Action item:
Nothing but an exact copy is asked for: the lines in the material below from the one with "gap: 4px ->" through the one with "text: Home ->", pictures excluded.

Task inputs:
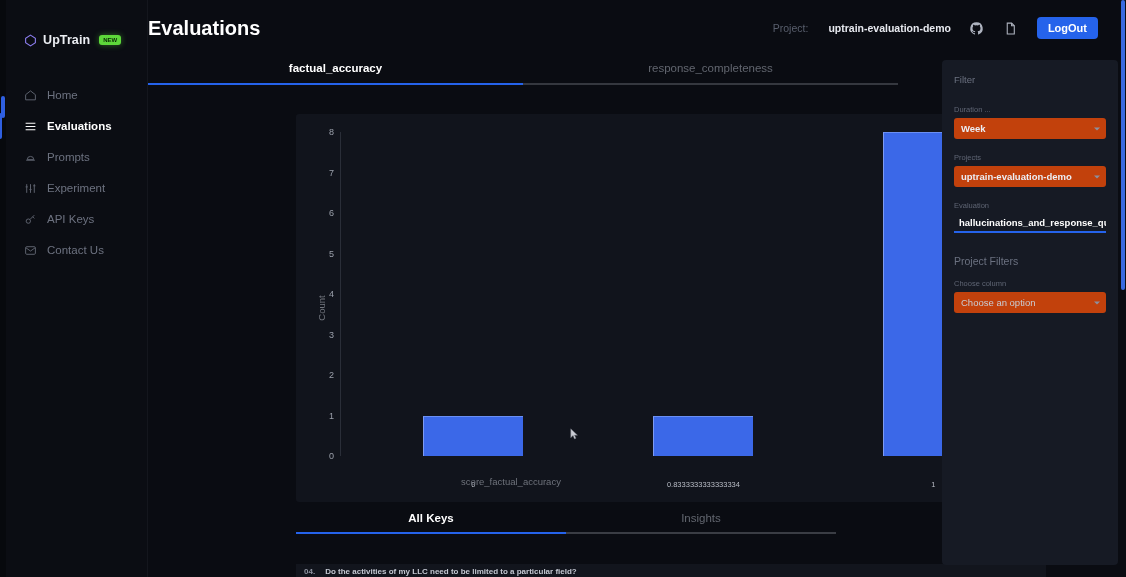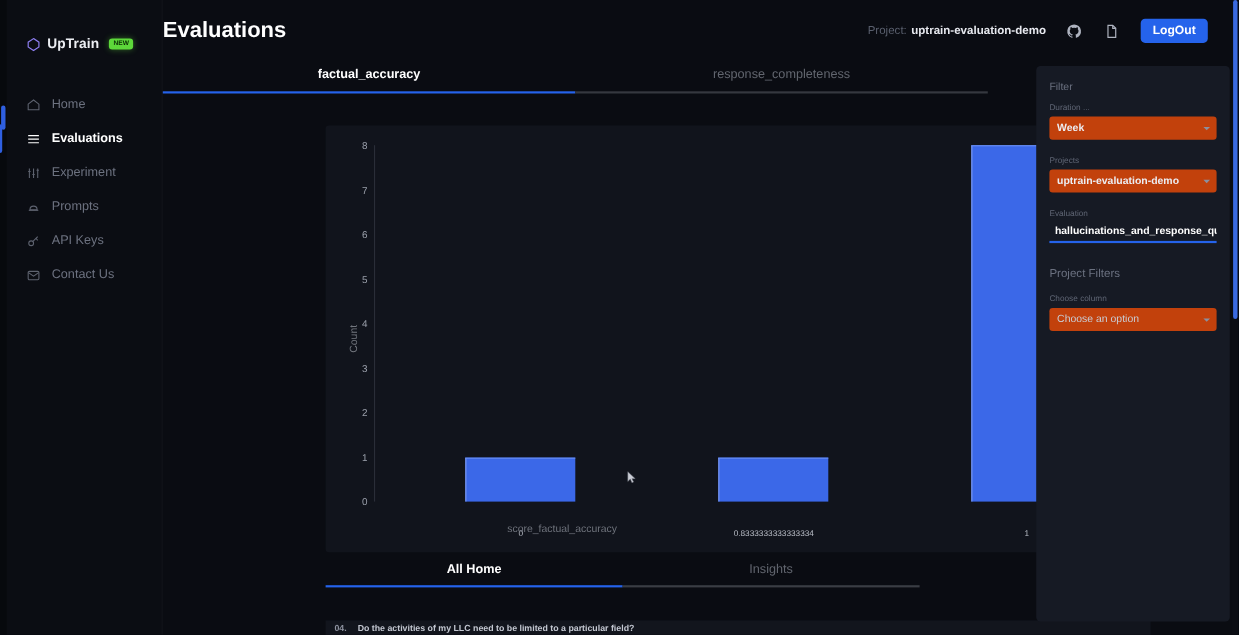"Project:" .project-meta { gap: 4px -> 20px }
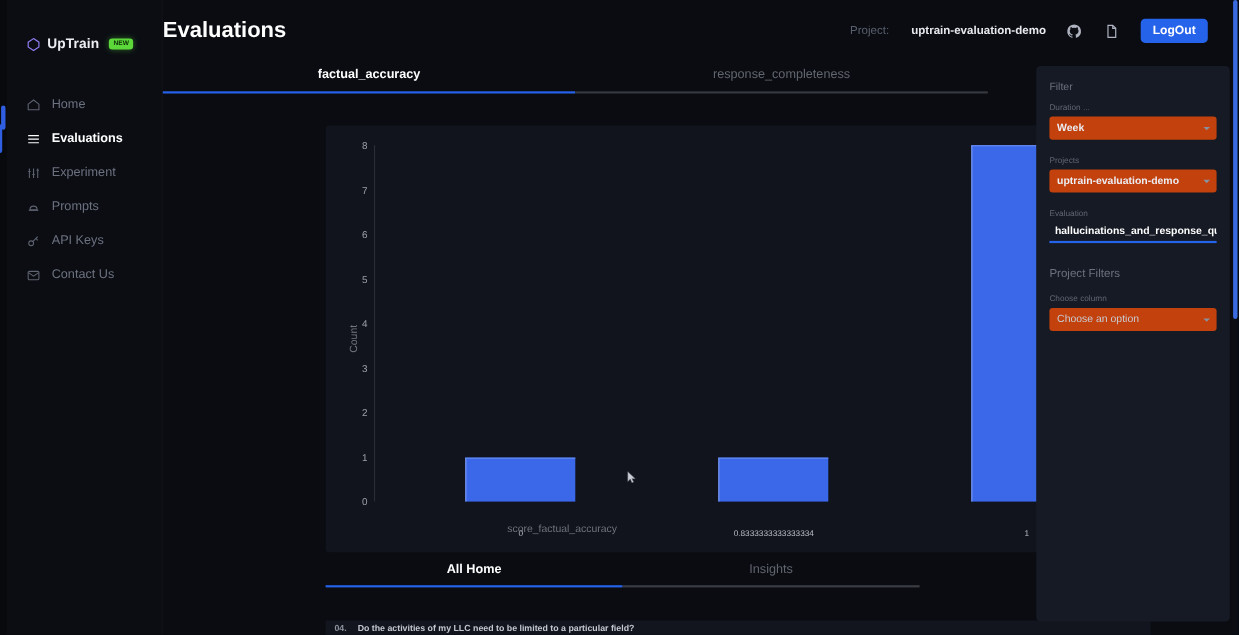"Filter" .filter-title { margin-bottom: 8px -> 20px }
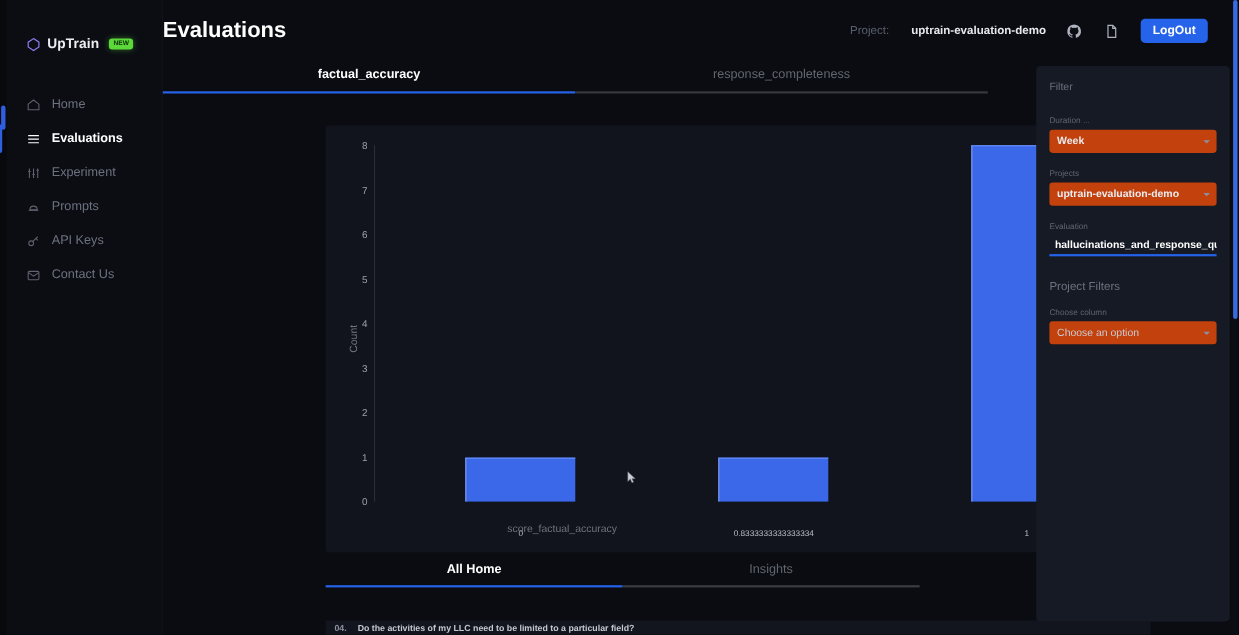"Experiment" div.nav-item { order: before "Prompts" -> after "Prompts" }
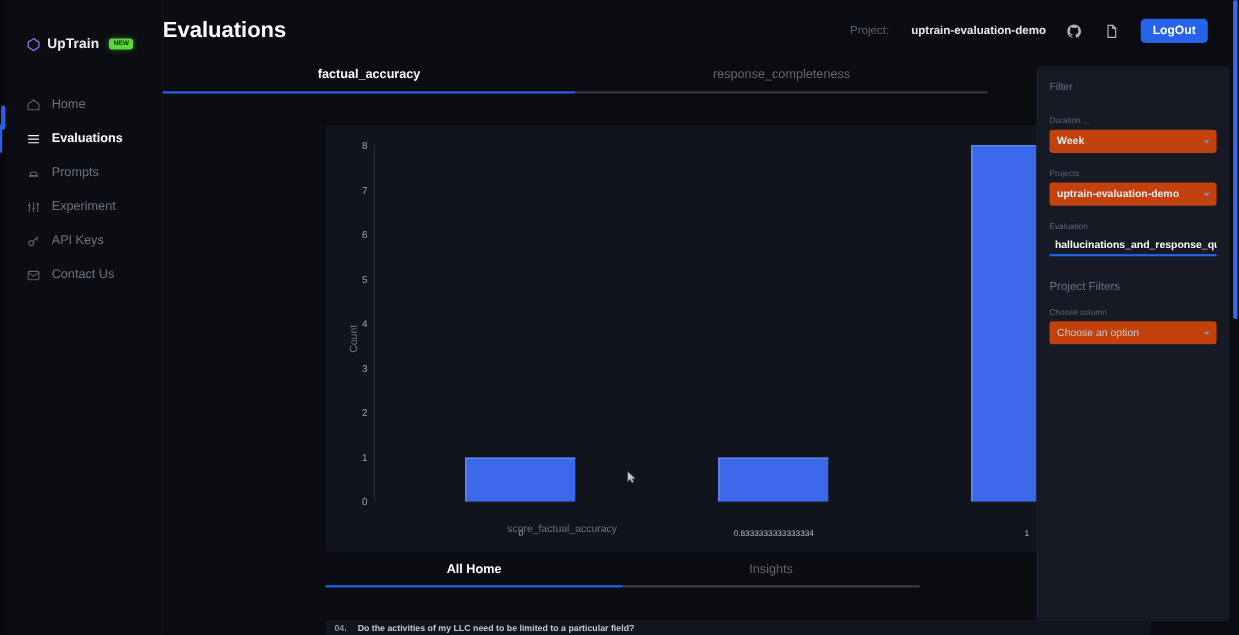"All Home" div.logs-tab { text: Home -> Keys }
==
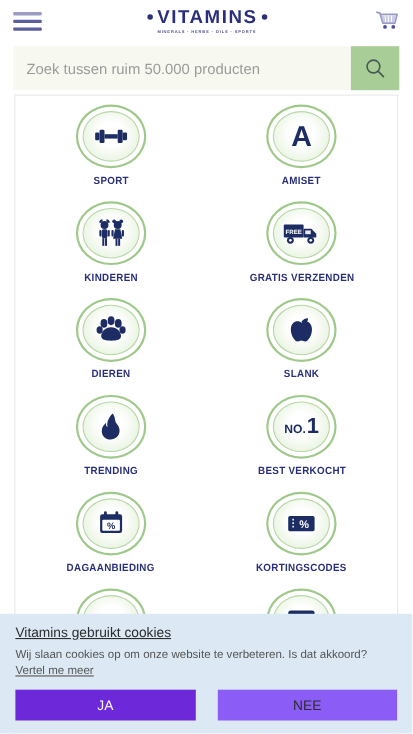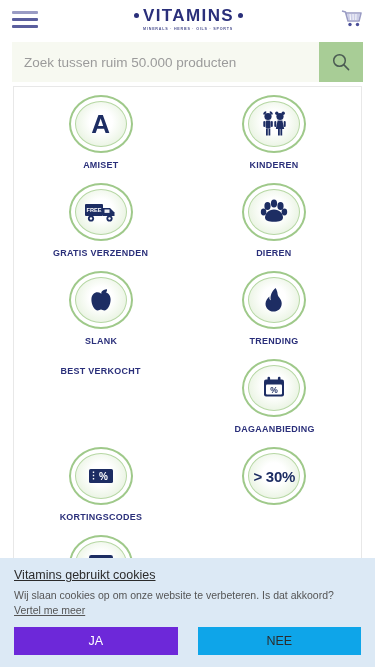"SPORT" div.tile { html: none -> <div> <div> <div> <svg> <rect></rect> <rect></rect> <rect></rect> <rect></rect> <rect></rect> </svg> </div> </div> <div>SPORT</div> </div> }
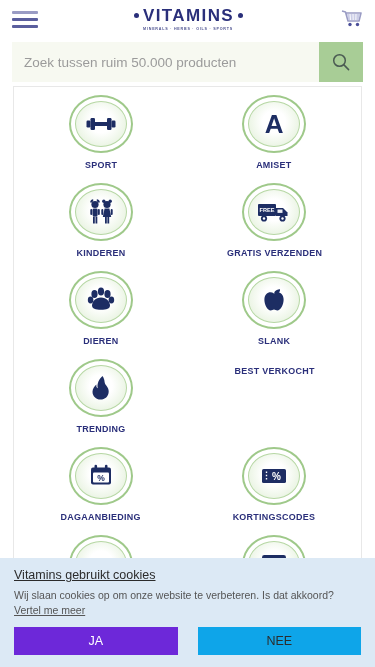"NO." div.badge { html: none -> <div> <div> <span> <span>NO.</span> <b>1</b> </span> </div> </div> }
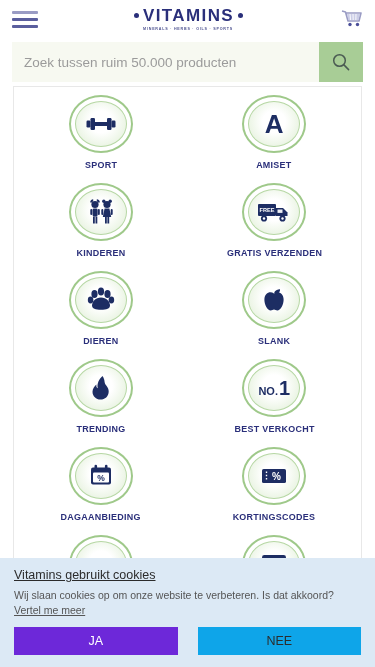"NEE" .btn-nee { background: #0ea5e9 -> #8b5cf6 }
--
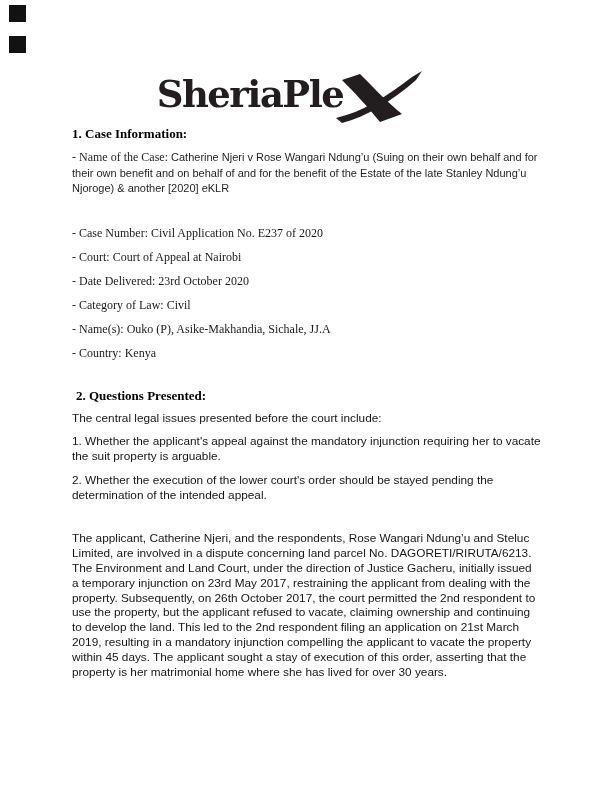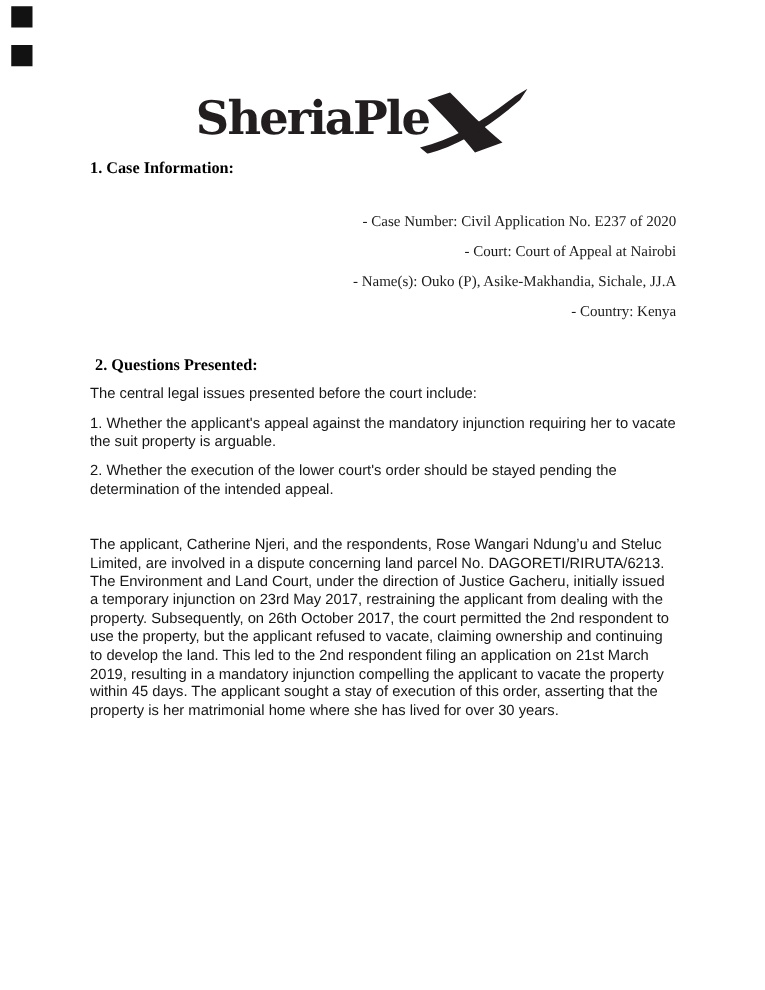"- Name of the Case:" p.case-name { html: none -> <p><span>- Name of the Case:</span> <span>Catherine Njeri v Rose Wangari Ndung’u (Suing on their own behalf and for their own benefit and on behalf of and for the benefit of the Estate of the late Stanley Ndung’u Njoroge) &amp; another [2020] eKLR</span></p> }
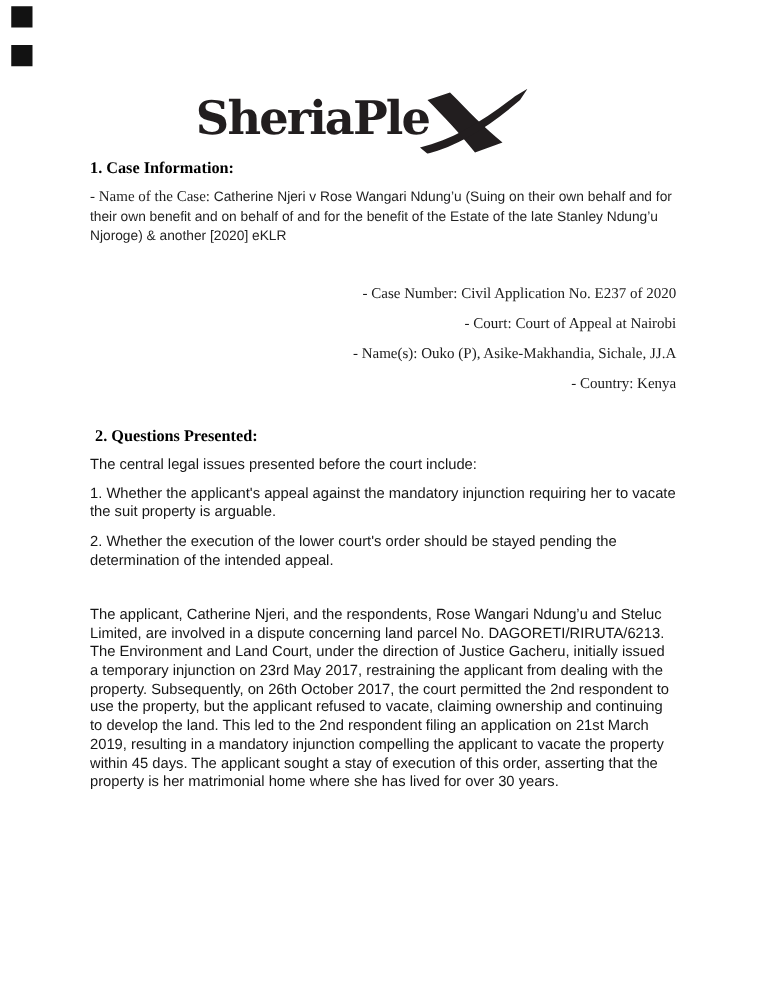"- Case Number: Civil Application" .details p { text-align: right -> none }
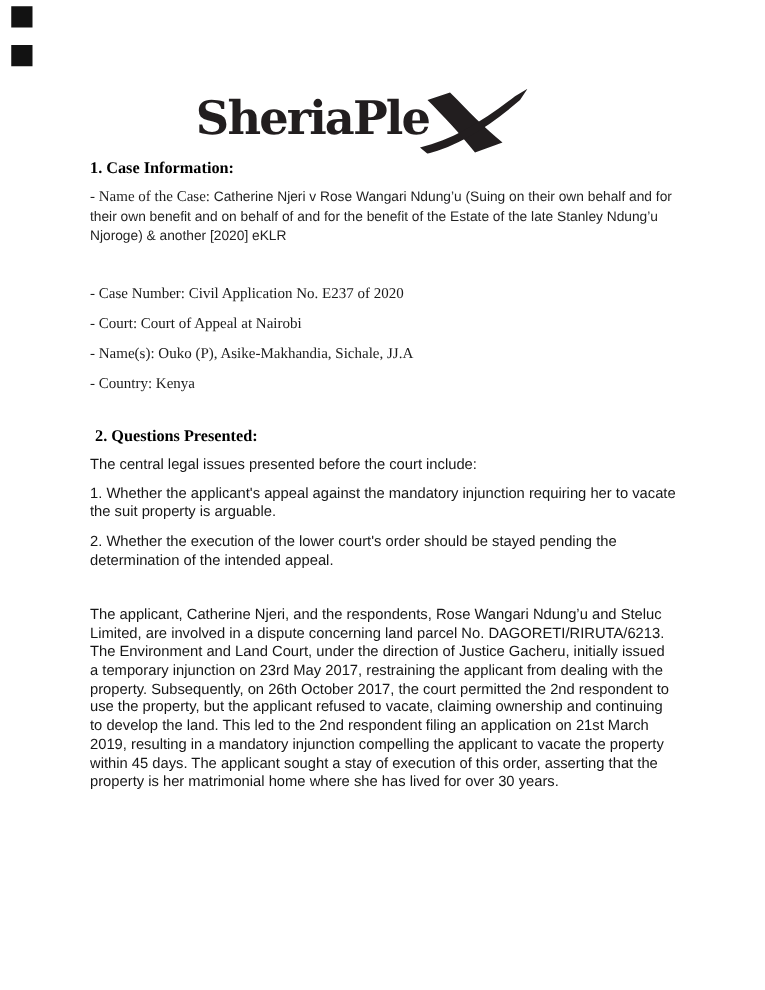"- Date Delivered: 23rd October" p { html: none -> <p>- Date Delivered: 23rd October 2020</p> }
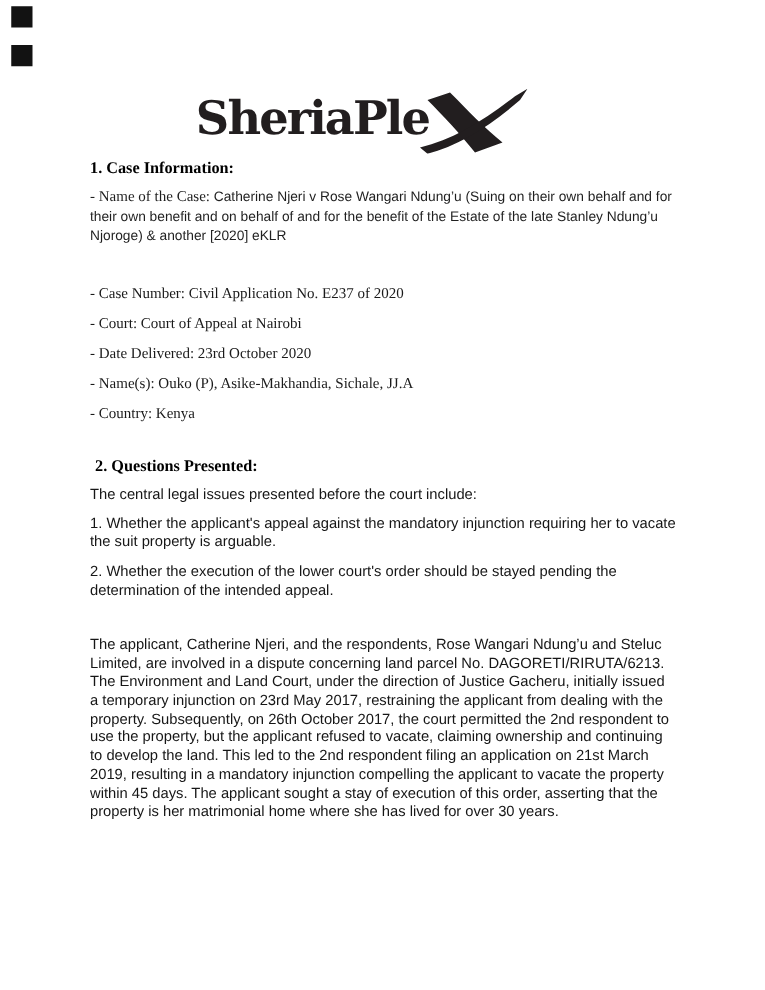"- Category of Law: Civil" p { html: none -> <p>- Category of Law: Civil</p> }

Task response:
"Project:" .project-meta { gap: 4px -> 20px }
"Filter" .filter-title { margin-bottom: 8px -> 20px }
"Experiment" div.nav-item { order: before "Prompts" -> after "Prompts" }
"All Home" div.logs-tab { text: Home -> Keys }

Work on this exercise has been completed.